One great similarity between the LP and the Deaf community is that our pride in our unique way of being often moves us to resist the “cure” ideology. We do what we can to resist the many reproductive technologies that are often used to avoid the conception or birth of babies that would share our way of life, and we often resist new technologies that are meant to change our identity, so that we may “pass” in the world. For the Deaf community, this has been the cochlear implant, for LPs that has been elective limb lengthening (ELL) surgeries. Both procedures medicalize what we see as our cultural or social differences and both have a history of carrying serious health risks. So it was interesting for me to speak with Ian about why he would choose to accept the risks of his implant (and, thus, medicalize his deafness) while also rejecting the option of ELL.

For Ian, the decision was made largely because he grew up hard of hearing, rather than Deaf, with hearing parents and only began to really take part in deaf culture and learn ASL around the same time that he began considering the implant. To me, this seems like a case of having more time to accept and embrace one unique experience of the world that he had from birth (dwarfism) rather than another that he had to learn to make a part of his life (deafness).

Our conversation did not stop here though, because we both began to think more carefully about the blurry line between adaptive technology and cure. People with disabilities of all stripes, even the most radical activists, accept adaptive technology as the tools of liberation. Electric wheelchairs, screen reading software, and video phones are used throughout the broad disability community and are central to our ability to thrive with our differences. They are seen as means to shattering social barriers and bringing us into full participation and equality. However, this line is blurred when we start to think about adaptive technology that directly affects the function of our bodies (like cochlear implants and ELL).
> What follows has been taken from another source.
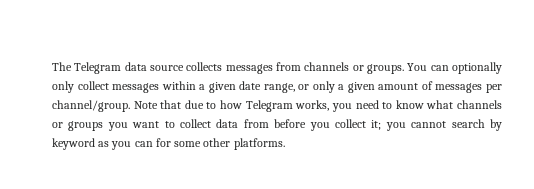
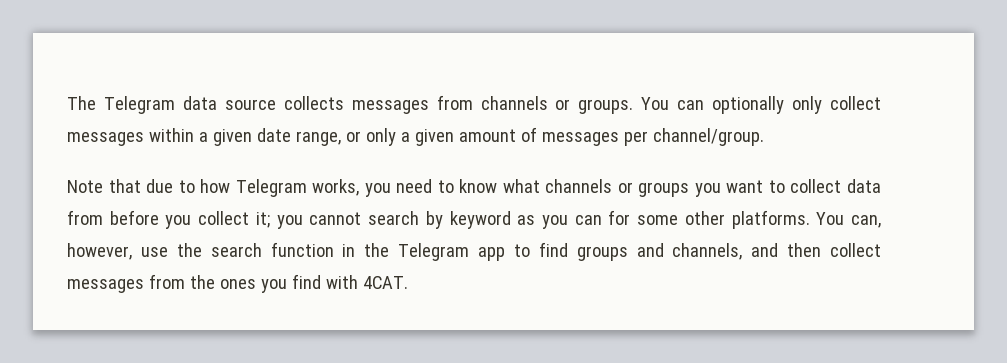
(130, 106) none -> (764, 137) //
(285, 144) none -> [816,212,881,228] [67,242,881,261] [67,274,408,293] You can, however, use the search function in the Telegram app to find groups and channels, and then collect messages from the ones you find with 4CAT.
The obvious difference here seems to be that I can crawl out of and scoot away from my wheelchair, while someone with the ELL “cure” cannot walk away from their artificially lengthened legs, just as a Deaf person can remove their hearing aid when they sleep at night, but the an implant is surgically embedded in them.

However, there is another distinction to be made here as well. In fact, I think the more important distinction is not the permanence or invasiveness of the adaptive technology, but how it impacts your identity. A hearing aide will not cause a small child to grow up as someone who passes and is completely removed from the Deaf culture in the way that a cochlear implant might. A wheelchair would not reshape an LPs identity so that they are no longer a member of that community. Of course, this distinction is nothing essential to the technology itself, but rather a function of how it is used. Ian is an example of someone who uses an implant, but still has a Deaf identity. It conceivable that a person could also get ELL and retain an LP identity (although this may be more difficult because our community rejects ELL more militantly and universally than the Deaf culture has resisted implants and ELL really can only be performed at a young age, before or during the growth spurt).

So, perhaps Ian chose to have the Cochlear Implant and reject the ELL because he had a stronger connection to the dwarfism community and the identity it entails that he did not want to reject.  Maybe it is also possible that Ian’s particular life goals would be more threatened by deafness than they would short stature (this can be true even for someone who accepts the social model because you can say that society disables you in different ways).